# Solve the equation |x-1|=x-1

Solve the equation:$$|x-1|=x-1$$

My solution:

Case 1 :$$x\ge1$$, Hence $$x-1=x-1$$, therefore infinite solution

Case 2 :$$x<1$$, Hence $$1-x=x-1$$,$$x=1$$, hence no solution

But the solution i saw concept used is $$x\le1$$ in lieu of $$x<1$$

Hence final answer is $$[1,\infty]$$, is this concept correct

• Seems correct to me. Jan 25, 2019 at 11:57
• Take a case |x-a|=1 Jan 25, 2019 at 12:02
• Slight error... make the right bracket (right of the $\infty$) a right parenthesis. In other words, the solution set should be $$[1,\infty)$$ Jan 25, 2019 at 12:13

My solution: if $$|x-1|=x-1$$, then $$x-1 \ge 0$$, hence $$x \ge 1$$. For $$x \ge 1$$ your equations reads as follows: $$x-1=x-1$$.

Hence: $$|x-1|=x-1 \iff x \ge 1.$$

If you were to make case 1 cover $$x \gt 1$$ and case 2 cover $$x \le 1$$ then you would get a similar answer for case 1, i.e. all such $$x \in (1,\infty)$$ satisfy the equation

while for case 2: $$\qquad1-x=x-1 \implies x=1$$

and your combined solution would then be $$x \in (1,\infty) \cup \{1\} = [1,\infty)$$, the same solution as your original method

Your answer is right, apart from the square bracket pointed out in @ElevenEleven's comment ($$\infty$$ can't be the upper end of a closed interval).

Another way to get it is to note that $$|a|=a$$ only when $$a\geq 0$$, so for $$a=x-1$$,

$$|x-1|=x-1$$ implies $$x-1\geq 0$$

which gives you the answer without needing to consider different cases.

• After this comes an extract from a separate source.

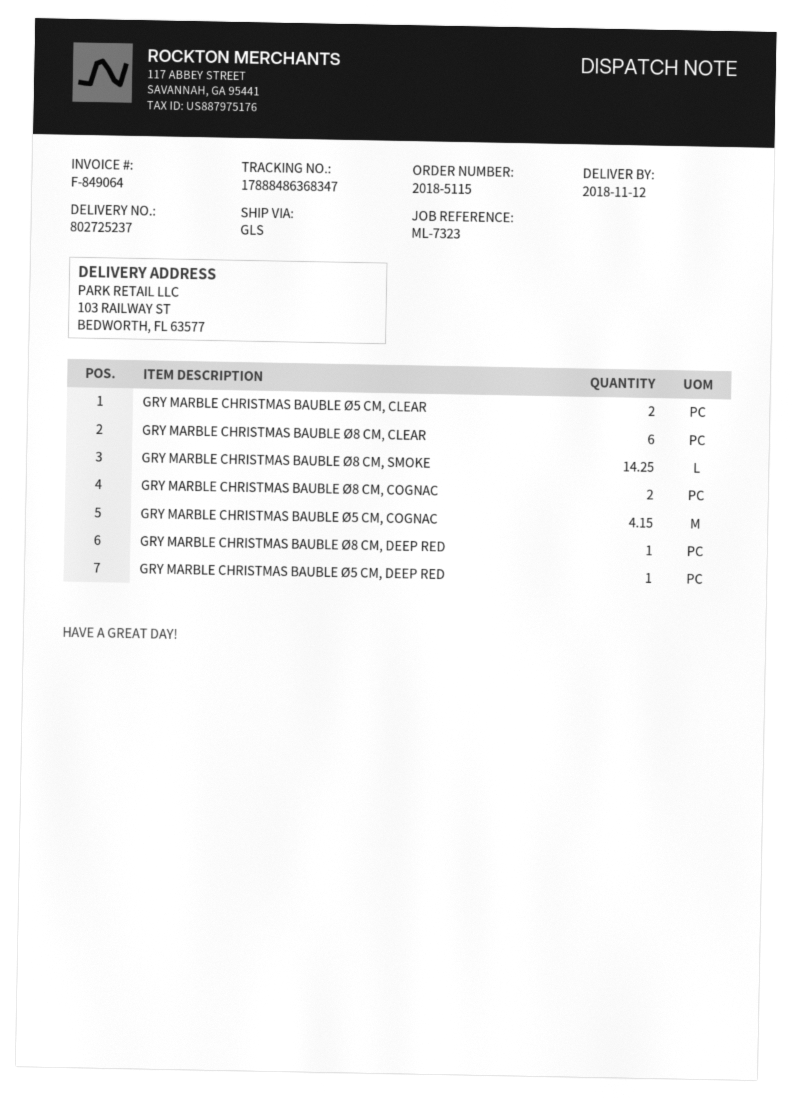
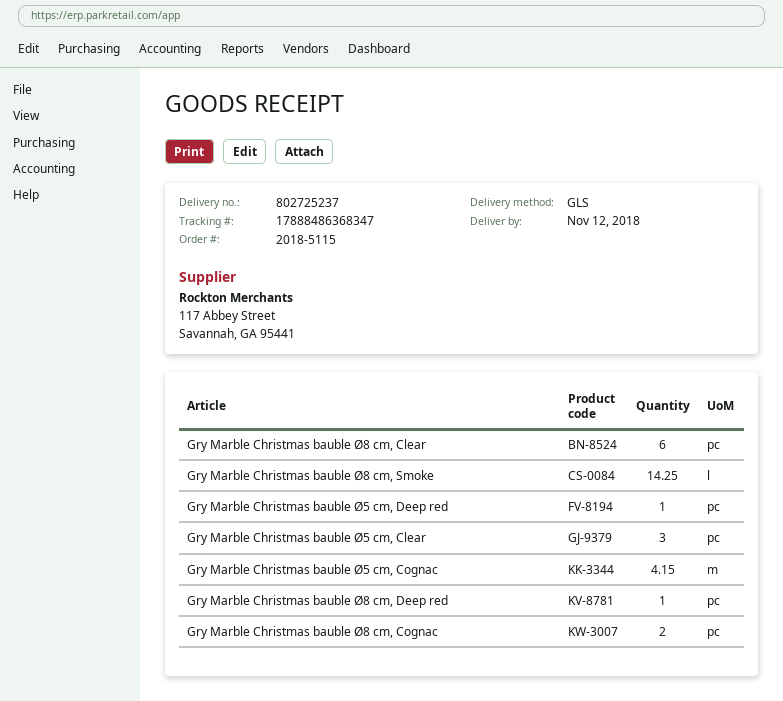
GRY MARBLE CHRISTMAS BAUBLE Ø5 CM, CLEAR: 2 -> 3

Nicely done! Ultimately, you don't need to consider the second case, since $$\lvert t\rvert\neq t$$ for $$t<0,$$ but it doesn't hurt to be thorough. The only thing to change about your conclusion is from $$[1,\infty]$$ to $$[1,\infty),$$ as "$$\infty$$" is a notational convention and not a real number.